SEPTIEMBRE

A mí, que soy de despertares lentos, el jet lag de las vacaciones me dura casi hasta octubre. Reconozco ciertas ganas de volver a la rutina, y aunque eche de menos la compañía, la falta de horarios y la piscina, en mi cama duermo como en ninguna otra.

Pero la vuelta al trabajo… Esa mente que se te dispersa a media mañana pidiendo un poco de aire, o conversación, o el tercer café… la mirada perdida y el reloj que no avanza.

Además y para hacerla más cuesta arriba todavía tenemos este fabuloso clima mediterráneo casi tropical que en días como los de esta semana que acabamos de empezar hacen que salir a la calle en la franja horaria en la que el sol esta fuera (y algunas noches también) sea básicamente un suplicio.

A mi es que solo me gusta el verano en vacaciones.
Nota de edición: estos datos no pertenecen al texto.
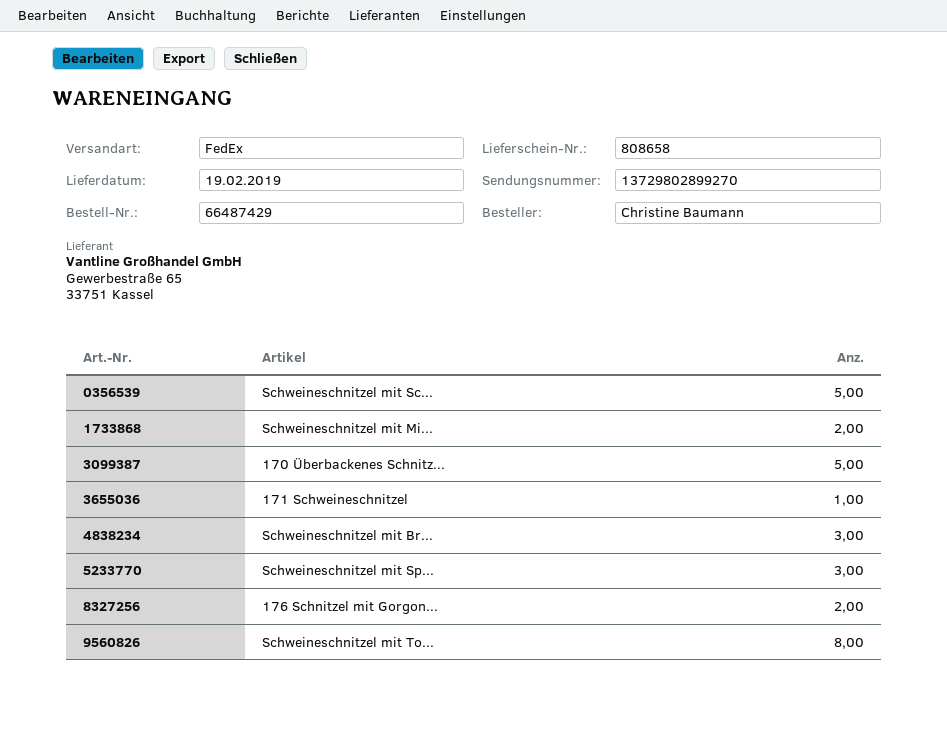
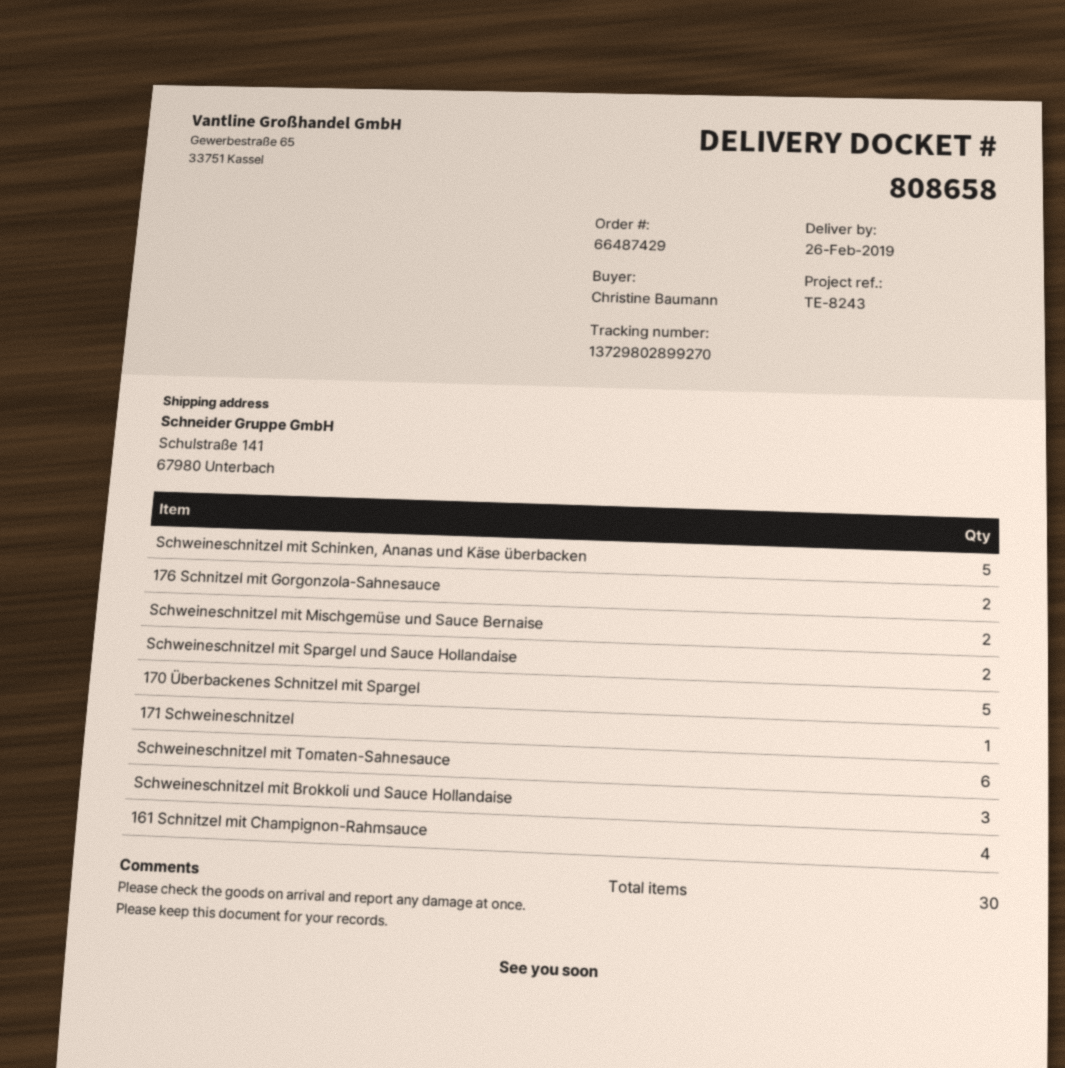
delivery date: 2019-02-19 -> 2019-02-26
Schweineschnitzel mit Sp...: 3 -> 2
Schweineschnitzel mit To...: 8 -> 6
161 Schnitzel mit Champignon-Rahmsauce: none -> 4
Una vez se acaban debería llegar el otoño, sí o sí. Entonces si me apetecería hacer cosas, y el aire me olería a proyectos, voluntades firmes e ilusiones, como a mi compa Ana, que veo que ha encarado esta vuelta al cole más positivamente que yo.

Y esa es otra. En mi tan querida comunidad, las autoridades educativas (quiero decir con esto los que mandan no los que entienden) se han empeñado en empezar el curso escolar el 3 de septiembre. Todo el alumnado, primaria, secundaria, bachiller.. todos empiezan hoy, sin tiempo para que los profesores preparen programas, muchos de ellos nuevos debido a la aplicación de la nueva Ley en determinados ciclos desde este año, que a los nuevos profesores que entren en los centros no les va a dar tiempo ni a encontrar su clase. Con unos edificios recalentados y sin aire acondicionado donde a unos alumnos doblemente dispersos ya que han gozado del doble de vacaciones que sus progenitores les va a costar atender bastante más de lo normal.

Pero no quiero desanimar a nadie. El calor pasará, cumpliremos algunos buenos propósitos, no todos, y en un par de semanas los recuerdos veraniegos quedarán guardados en la carpeta correspondiente de nuestro cerebro y del móvil.

Y entonces, habrá llegado la época que más me gusta del año, la de los tonos marrones en los parques y el olor a lluvia. Nuestro largo y suave otoño que en los inviernos cálidos casi se alarga hasta la primavera.

Aunque en el resto del mundo haga frío.